▶ [Work instruction] Return only the lines from the top of the data down to the one that holds "Plummer block housing units UCP204-012", both included, without any pictures.

┏━━

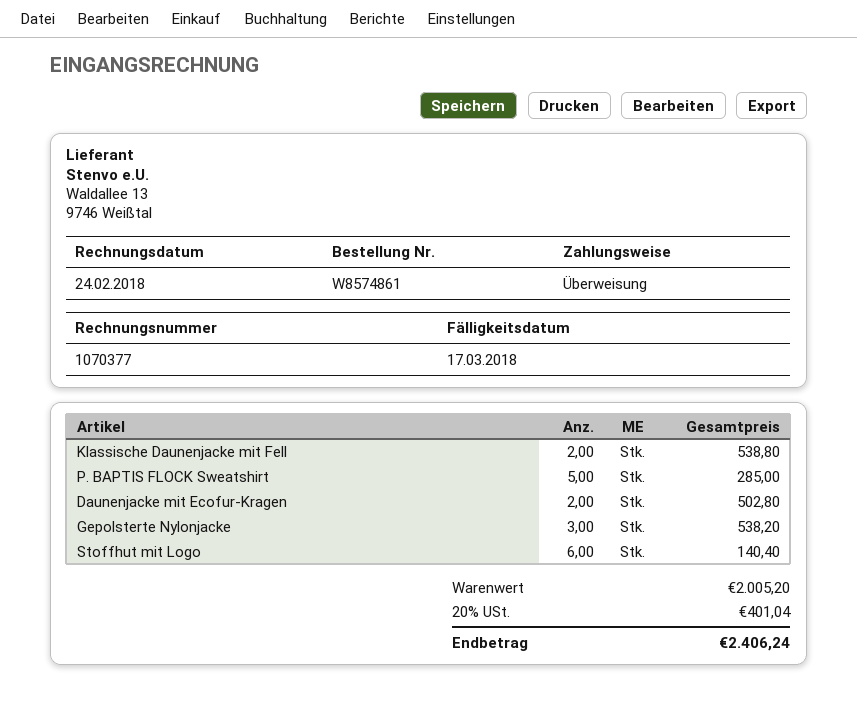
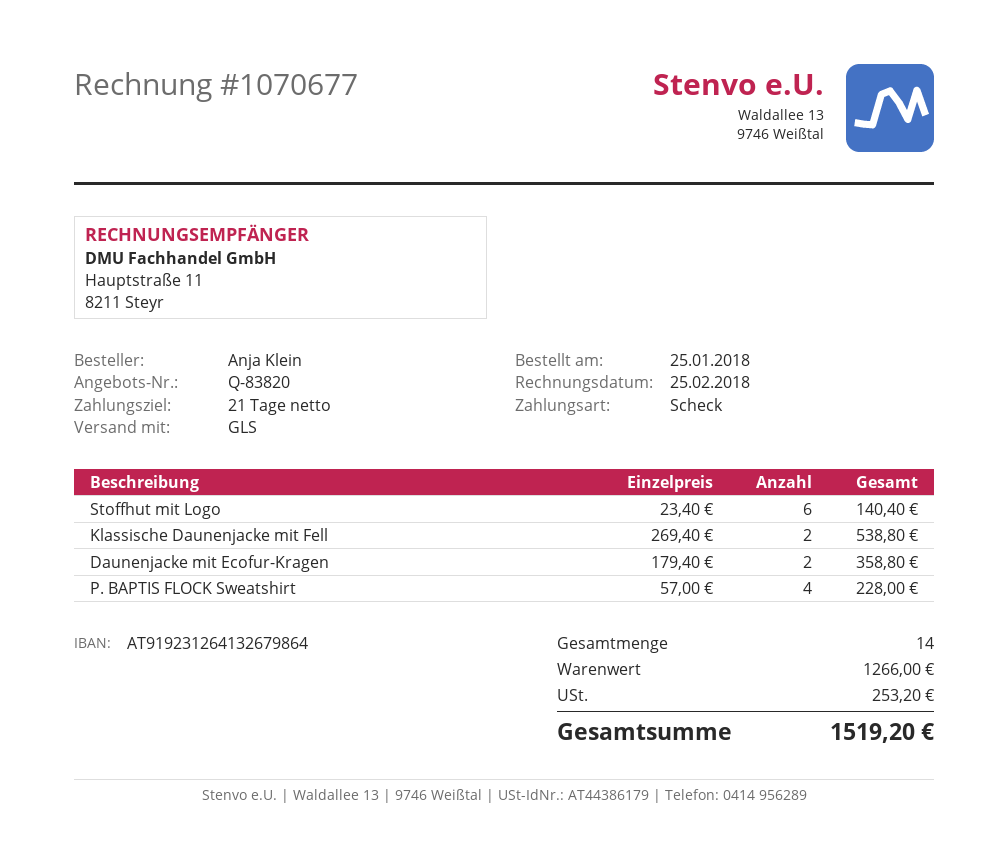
invoice number: 1070377 -> 1070677
invoice date: 2018-02-24 -> 2018-02-25
payment method: bank transfer -> cheque
P. BAPTIS FLOCK Sweatshirt: 5 for 285.00 -> 4 for 228.00
Daunenjacke mit Ecofur-Kragen: 2 for 502.80 -> 2 for 358.80
Gepolsterte Nylonjacke: 3 for 538.20 -> none
subtotal: 2005.20 -> 1266.00
tax: 401.04 -> 253.20
total: 2406.24 -> 1519.20

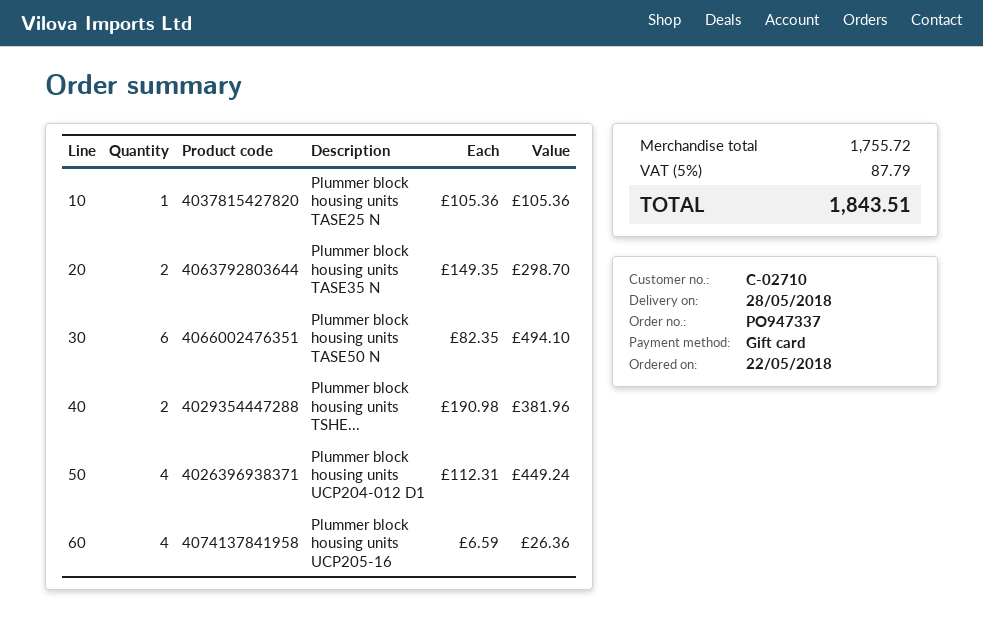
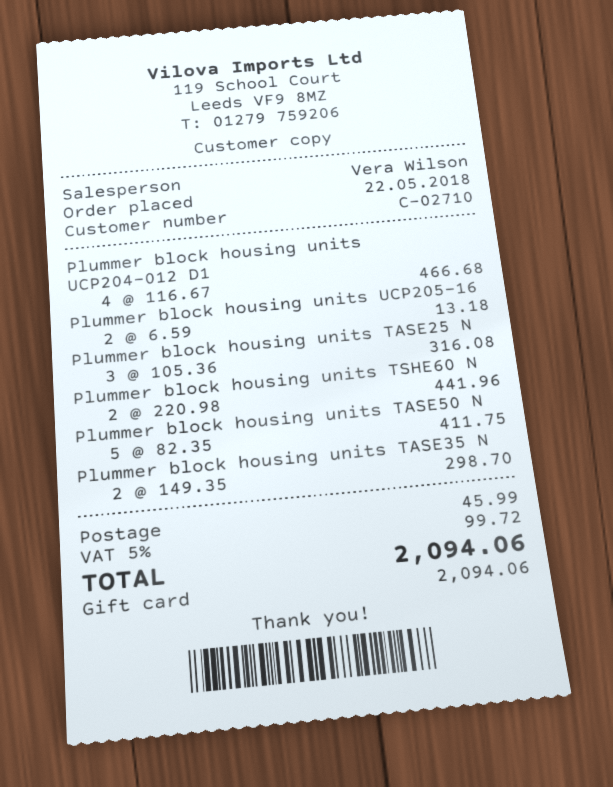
Plummer block housing units TASE25 N: 1 x 105.36 = 105.36 -> 3 x 105.36 = 316.08
Plummer block housing units TASE50 N: 6 x 82.35 = 494.10 -> 5 x 82.35 = 411.75
Plummer block housing units TSHE...: 2 x 190.98 = 381.96 -> 2 x 220.98 = 441.96
Plummer block housing units UCP204-012 D1: 4 x 112.31 = 449.24 -> 4 x 116.67 = 466.68
Plummer block housing units UCP205-16: 4 x 6.59 = 26.36 -> 2 x 6.59 = 13.18
shipping: none -> 45.99
tax: 5% = 87.79 -> 5% = 99.72
total: 1843.51 -> 2094.06

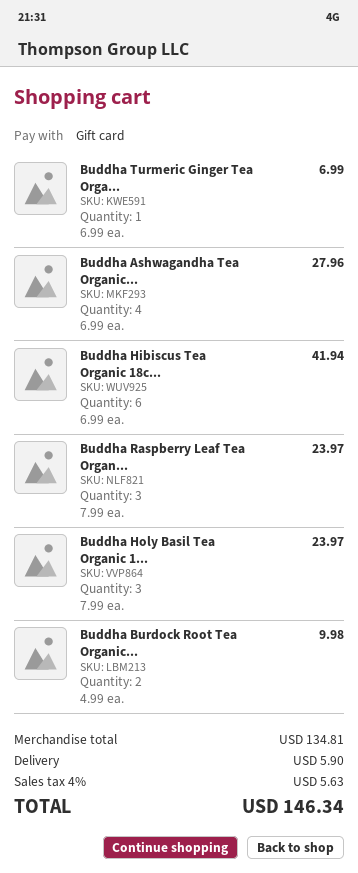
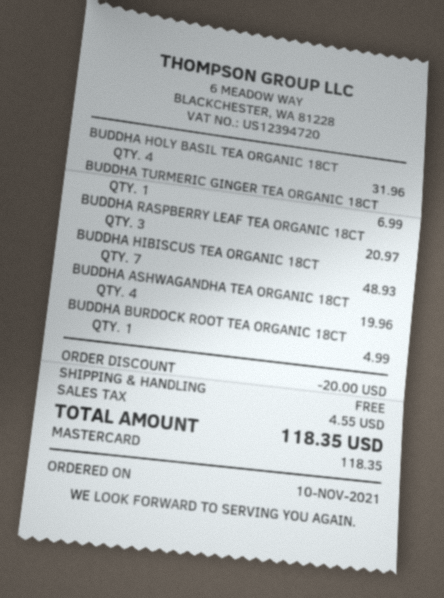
payment method: gift card -> Mastercard
Buddha Ashwagandha Tea Organic...: 4 for 27.96 -> 4 for 19.96
Buddha Hibiscus Tea Organic 18c...: 6 for 41.94 -> 7 for 48.93
Buddha Raspberry Leaf Tea Organ...: 3 for 23.97 -> 3 for 20.97
Buddha Holy Basil Tea Organic 1...: 3 for 23.97 -> 4 for 31.96
Buddha Burdock Root Tea Organic...: 2 for 9.98 -> 1 for 4.99
discount: none -> 20.00
shipping: 5.90 -> 0.00
tax: 5.63 -> 4.55
total: 146.34 -> 118.35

┗━━

▶ [Output for this exercise]
invoice number: 1070377 -> 1070677
invoice date: 2018-02-24 -> 2018-02-25
payment method: bank transfer -> cheque
P. BAPTIS FLOCK Sweatshirt: 5 for 285.00 -> 4 for 228.00
Daunenjacke mit Ecofur-Kragen: 2 for 502.80 -> 2 for 358.80
Gepolsterte Nylonjacke: 3 for 538.20 -> none
subtotal: 2005.20 -> 1266.00
tax: 401.04 -> 253.20
total: 2406.24 -> 1519.20

Plummer block housing units TASE25 N: 1 x 105.36 = 105.36 -> 3 x 105.36 = 316.08
Plummer block housing units TASE50 N: 6 x 82.35 = 494.10 -> 5 x 82.35 = 411.75
Plummer block housing units TSHE...: 2 x 190.98 = 381.96 -> 2 x 220.98 = 441.96
Plummer block housing units UCP204-012 D1: 4 x 112.31 = 449.24 -> 4 x 116.67 = 466.68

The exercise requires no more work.